ABSTRACT
In the course of evolution, a large variety of bodies and nervous systems have come into existence, each of them adapted to and optimized for its own natural environment, or ecological niche. As different environmental conditions necessitate or favour different ways of moving, the range of motor systems evolved is as vast as the range of environmental conditions that can be encountered on earth. Locomotion of an organism that merely performs a small number of behaviours, like moving from one place to the other to forage and flee from enemies, might be based on a very simple control system. Biologists have hypothesized that the walking behaviour of an insect could easily be controlled by a system that lacks a central control unit or brain that mediates the synchronization, provided each of the six legs is controlled by a local module (see Cruse et al., 2004). Instead, the direct coupling of the legs through the body and the environment, as well as their interconnection through some local coordination influences, is sufficient to cause stable and adaptive gaits. With such a simple control system, the animal would be able to walk and master obstacles of notable size (Bläsing, 2006; Bläsing & Cruse, 2004). It could live successfully as long as its environment did not provide too many changes that called for intensive problem solving. Building a computer simulation of such a system is a complicated, yet solvable, task, as has been demonstrated by Cruse and Schilling (Chapter 3, this volume).

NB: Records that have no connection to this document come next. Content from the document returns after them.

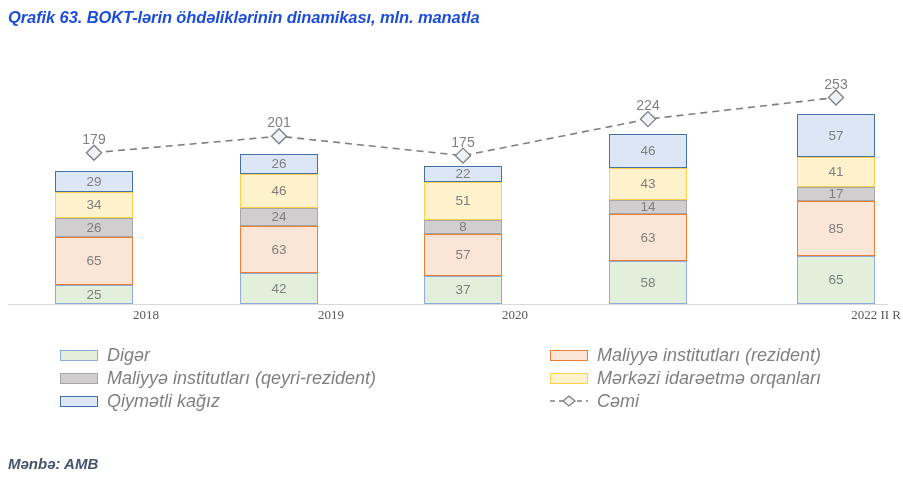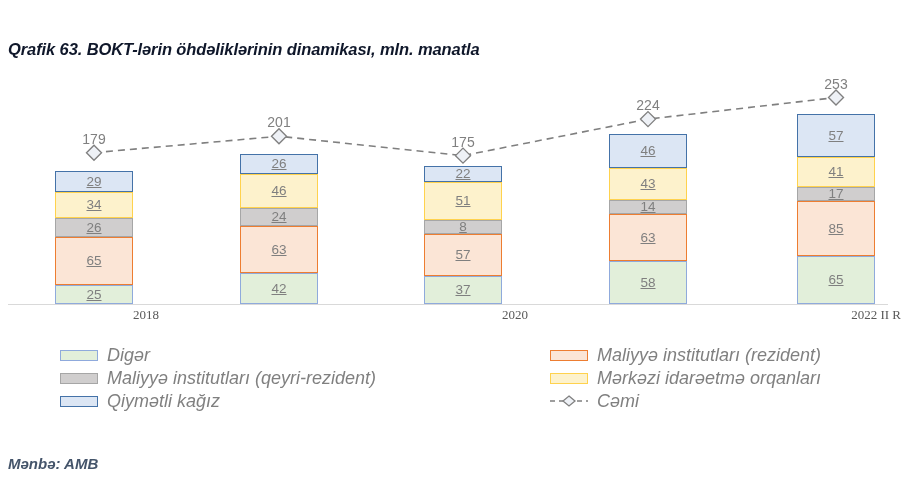--- a/index.html
+++ b/index.html
@@ -23,10 +23,9 @@
     font-size: 16.5px;
     font-style: italic;
     font-weight: 600;
-    color: #0f172a;
+    color: #1d4ed8;
     letter-spacing: -0.1px;
     white-space: nowrap;
-    margin-top: 32px;
   }
 
   

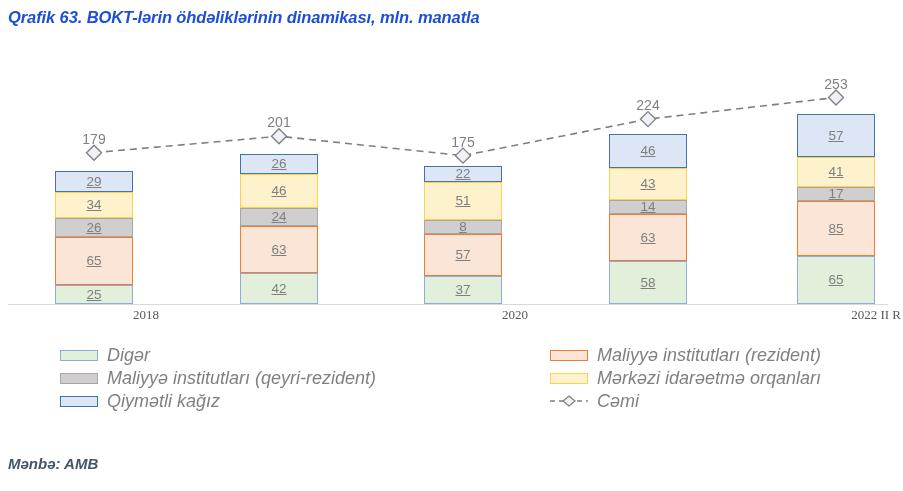--- a/index.html
+++ b/index.html
@@ -61,7 +61,6 @@
     font-size: 13.5px;
     color: #7f7f7f;
     line-height: 1;
-    text-decoration: underline;
   }
   .seg-digar           { background: #e2efda; border-color: #8faadc; }
   .seg-maliyye-rez     { background: #fbe5d6; border-color: #ed7d31; }

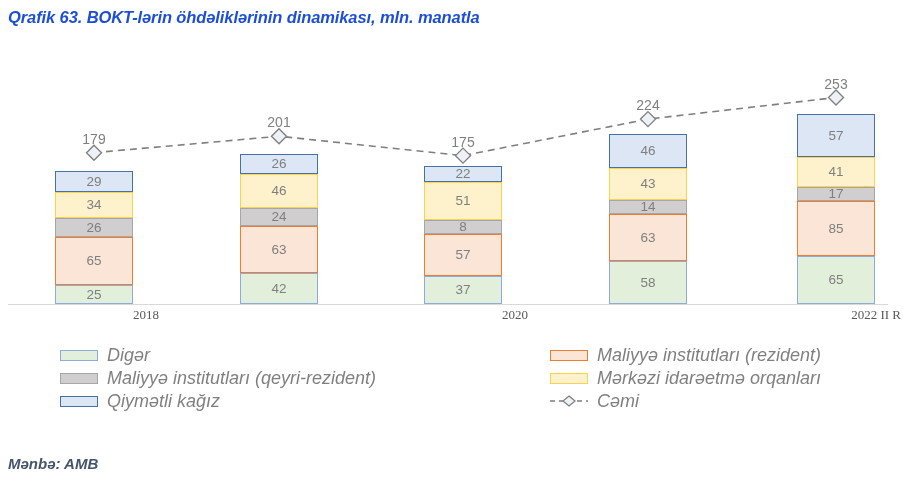--- a/index.html
+++ b/index.html
@@ -264,6 +264,7 @@
 
 <div id="category-axis">
     <div class="cat-label" style="left: 29px;">2018</div>
+    <div class="cat-label" style="left: 214px;">2019</div>
     <div class="cat-label" style="left: 398px;">2020</div>
     <div class="cat-label" style="left: 771px;">2022 II R</div>
   </div>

Similar results have been obtained by scientists who have built models of the motor systems of amphibians, such as salamanders (Ijspeert, 2001), which basically consist of different sets of neural oscillators for cyclic movements coupled with each other in such a way that different types of locomotion emerge – as in the salamander, swimming and walking. Such basic types of locomotion are essential prerequisites for more complex behaviours (see Chapter 3 by Cruse and Schilling, this volume). In the real world, even amphibians do more than move from one place to another. If we regard, for example, a frog catching
a fly, it becomes clear that cyclic movements are not sufficient for such behaviour. In this case, discrete, goal-directed movements are needed that are controlled by a system that monitors the stimulus, in this case, the fly (see Arbib & Liaw, 1995). The endeavour to model such movements has given birth to the idea of schemata, conceptualized as functional units of motor behaviour and corresponding perceptual processes, including their neural correlates (see, e. g., Arbib, Conklin, & Hill, 1987).